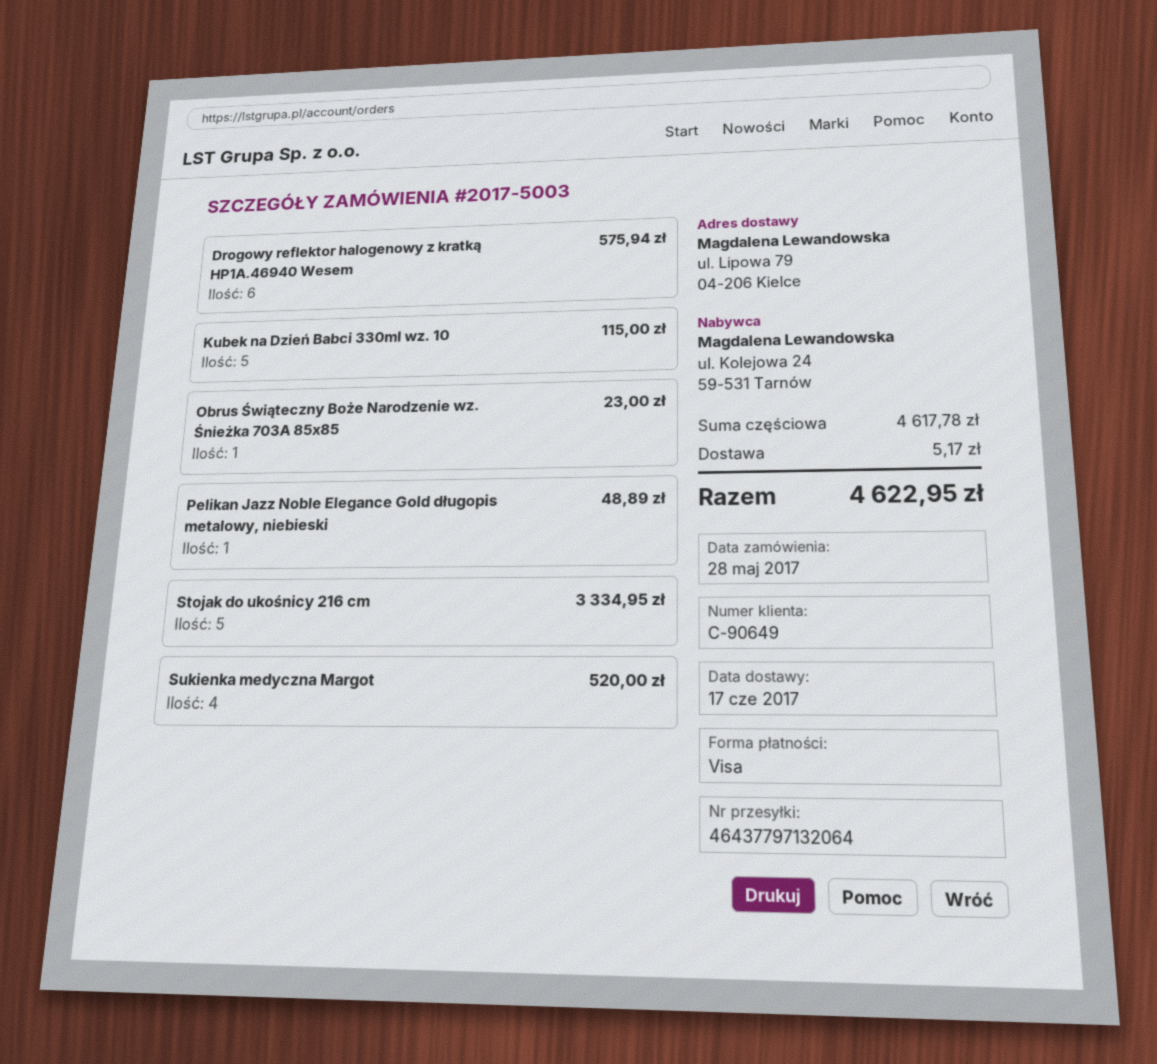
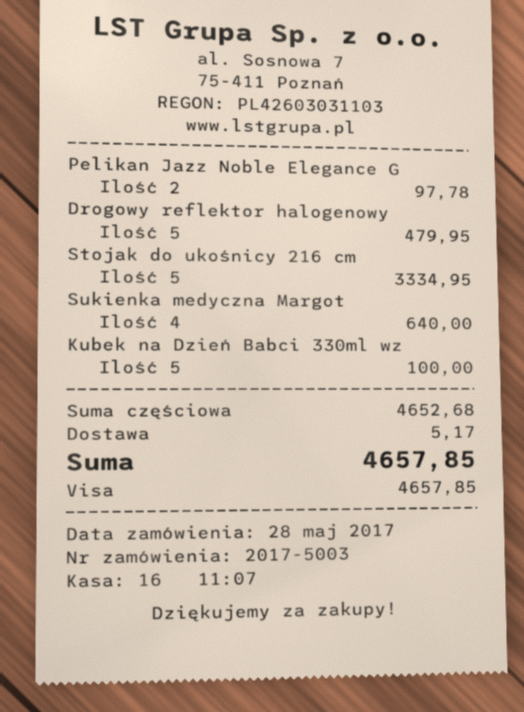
Drogowy reflektor halogenowy z kratką HP1A.46940 Wesem: 6 for 575.94 -> 5 for 479.95
Kubek na Dzień Babci 330ml wz. 10: 5 for 115.00 -> 5 for 100.00
Obrus Świąteczny Boże Narodzenie wz. Śnieżka 703A 85x85: 1 for 23.00 -> none
Pelikan Jazz Noble Elegance Gold długopis metalowy, niebieski: 1 for 48.89 -> 2 for 97.78
Sukienka medyczna Margot: 4 for 520.00 -> 4 for 640.00
subtotal: 4617.78 -> 4652.68
total: 4622.95 -> 4657.85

○ ○ ○ ○

→ DESCRIPTION OF THE TASK:
Where an entry holds a picture, drop it and transcribe everything else exactly.

→ YOUR SOLUTION:
Drogowy reflektor halogenowy z kratką HP1A.46940 Wesem: 6 for 575.94 -> 5 for 479.95
Kubek na Dzień Babci 330ml wz. 10: 5 for 115.00 -> 5 for 100.00
Obrus Świąteczny Boże Narodzenie wz. Śnieżka 703A 85x85: 1 for 23.00 -> none
Pelikan Jazz Noble Elegance Gold długopis metalowy, niebieski: 1 for 48.89 -> 2 for 97.78
Sukienka medyczna Margot: 4 for 520.00 -> 4 for 640.00
subtotal: 4617.78 -> 4652.68
total: 4622.95 -> 4657.85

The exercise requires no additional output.